## EXERCISE REQUIREMENTS
An exact copy is all that is wanted: the lines from the one with "(403, 719) none -> (734, 564) //" through the end of the listing below, both included, minus any pictures.

## RECORDS
- - - - -
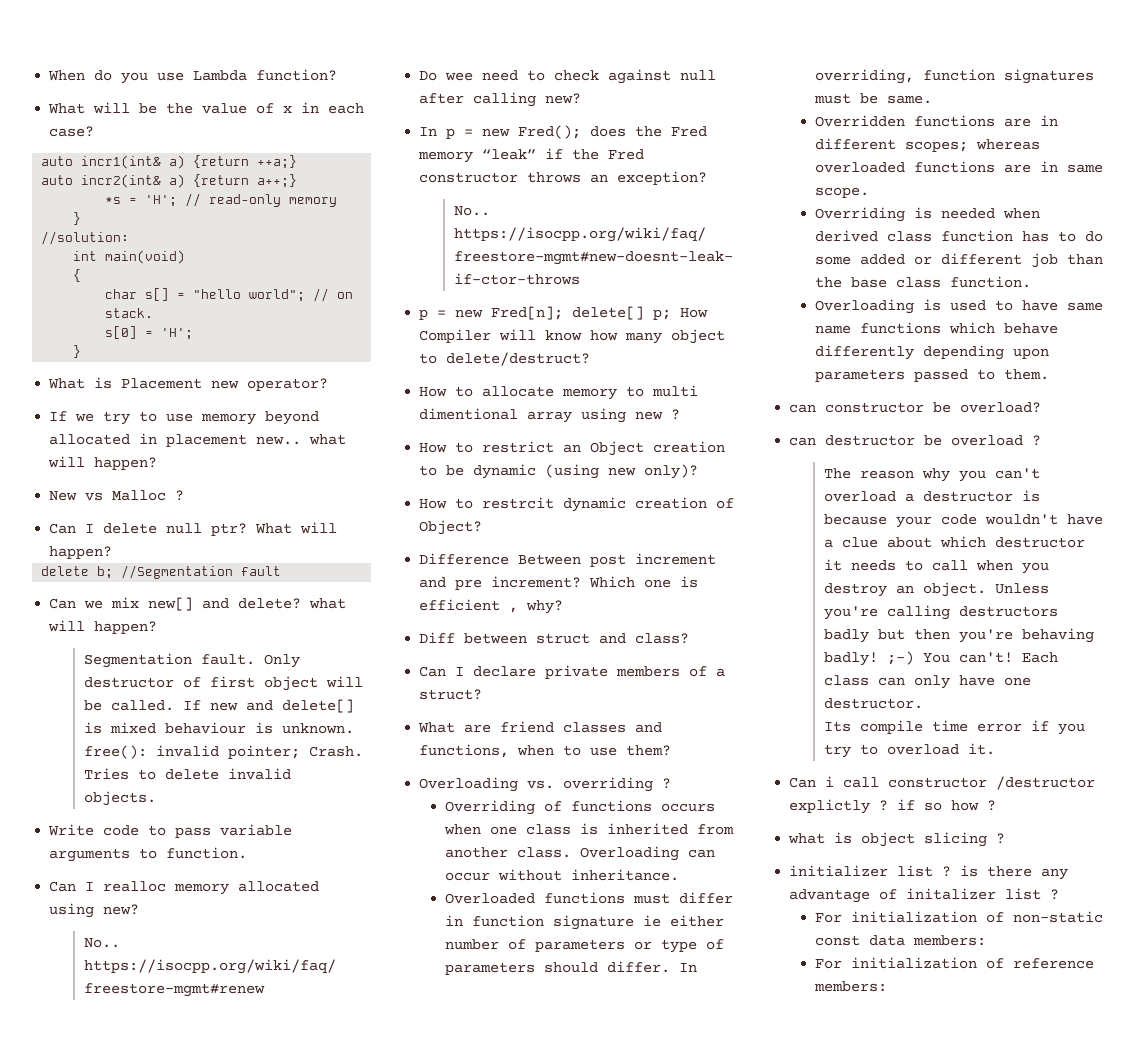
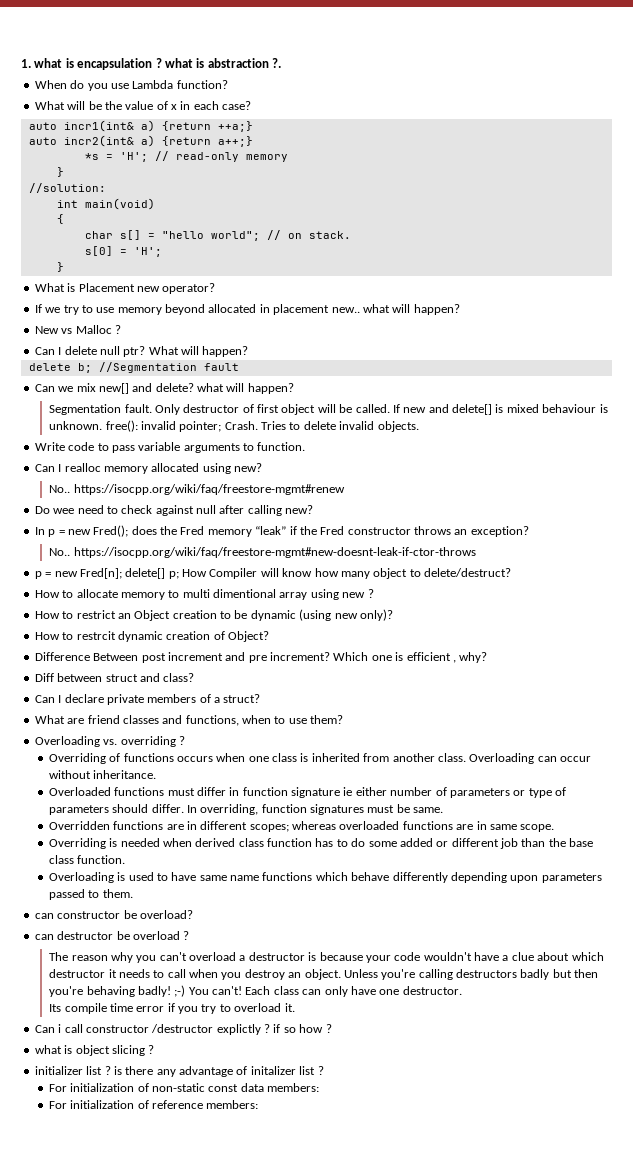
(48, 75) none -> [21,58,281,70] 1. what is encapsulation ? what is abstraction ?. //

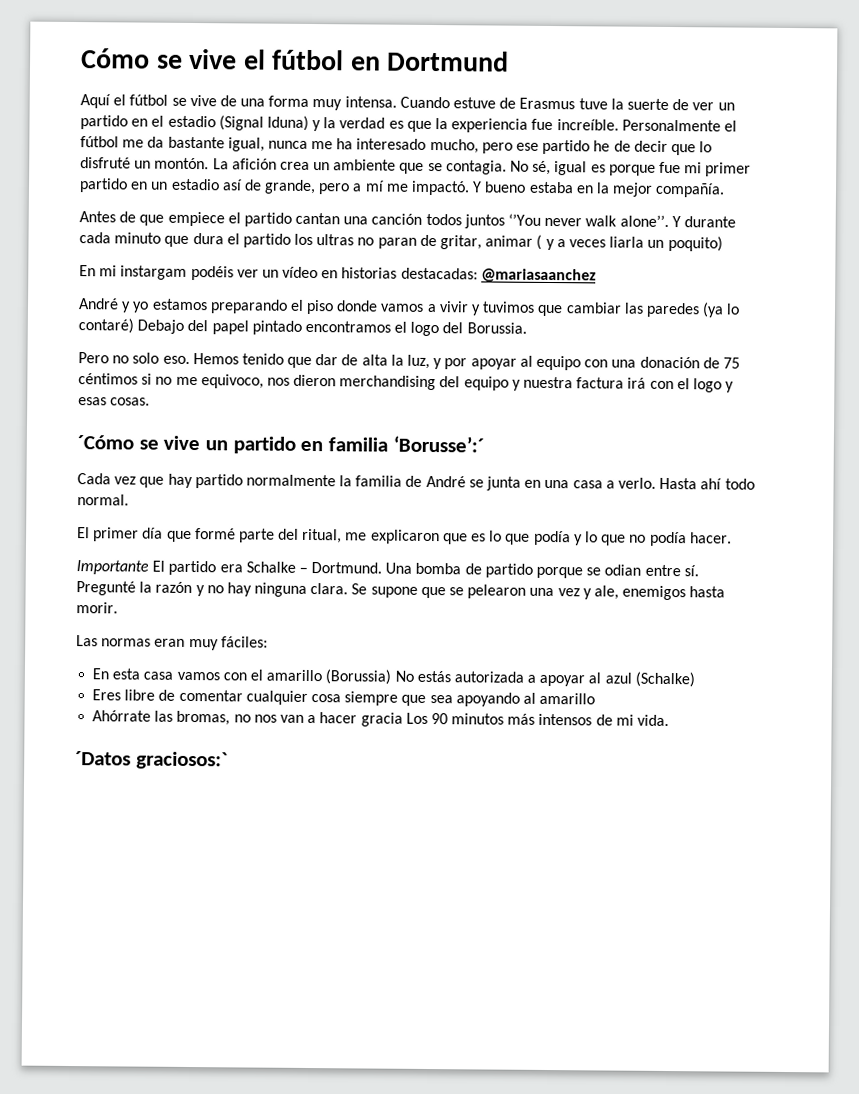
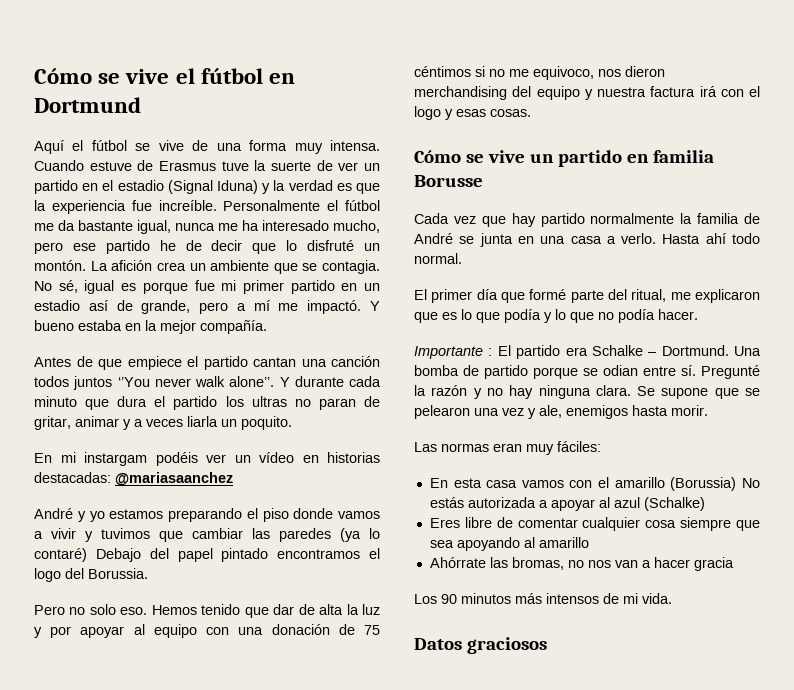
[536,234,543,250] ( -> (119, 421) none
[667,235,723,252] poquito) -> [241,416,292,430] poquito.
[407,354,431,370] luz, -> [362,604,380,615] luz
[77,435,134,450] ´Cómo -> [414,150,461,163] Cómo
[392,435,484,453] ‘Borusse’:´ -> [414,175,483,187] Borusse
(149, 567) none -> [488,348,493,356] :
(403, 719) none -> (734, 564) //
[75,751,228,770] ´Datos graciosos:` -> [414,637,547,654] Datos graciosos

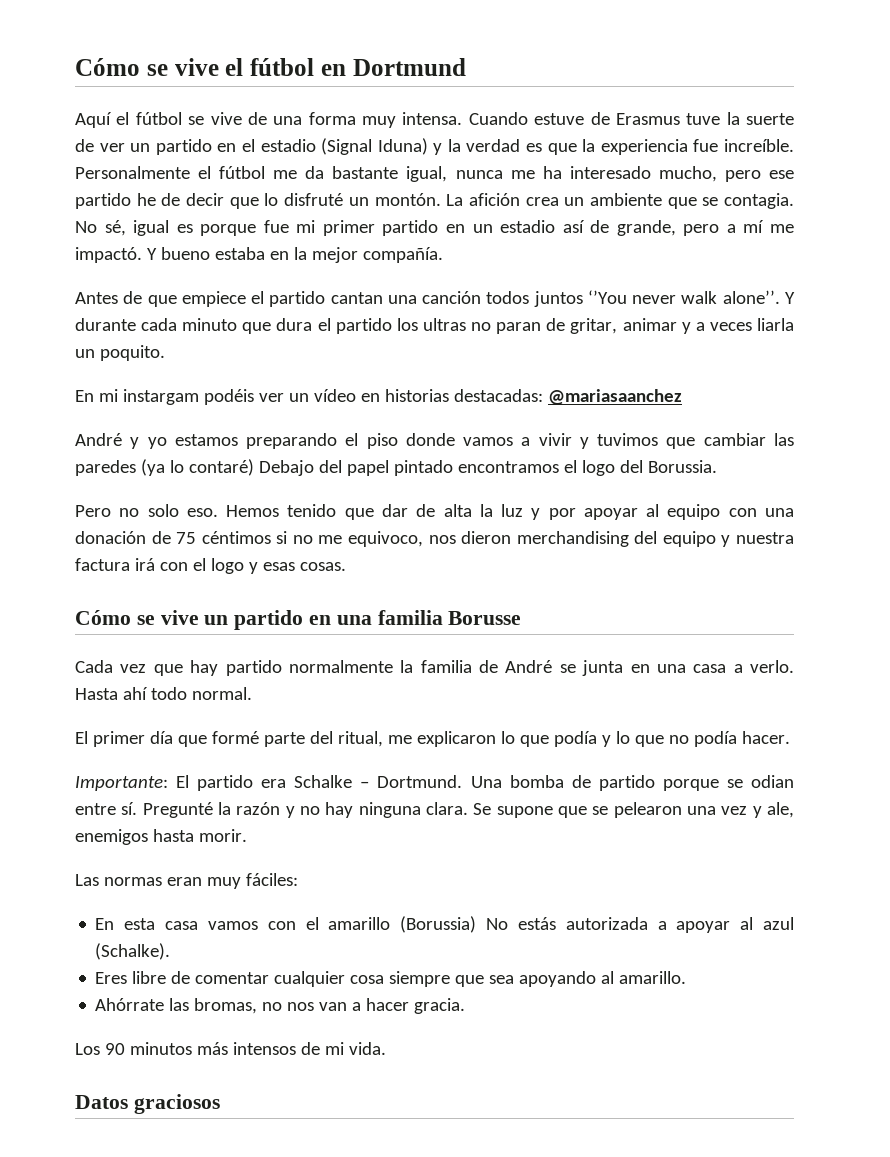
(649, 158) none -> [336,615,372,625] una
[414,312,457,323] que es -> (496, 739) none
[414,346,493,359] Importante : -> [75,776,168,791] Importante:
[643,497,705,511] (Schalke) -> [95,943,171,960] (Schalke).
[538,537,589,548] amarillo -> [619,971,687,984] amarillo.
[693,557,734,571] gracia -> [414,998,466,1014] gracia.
- - - - -
## EXERCISE OUTPUT
(403, 719) none -> (734, 564) //
[75,751,228,770] ´Datos graciosos:` -> [414,637,547,654] Datos graciosos

(649, 158) none -> [336,615,372,625] una
[414,312,457,323] que es -> (496, 739) none
[414,346,493,359] Importante : -> [75,776,168,791] Importante:
[643,497,705,511] (Schalke) -> [95,943,171,960] (Schalke).
[538,537,589,548] amarillo -> [619,971,687,984] amarillo.
[693,557,734,571] gracia -> [414,998,466,1014] gracia.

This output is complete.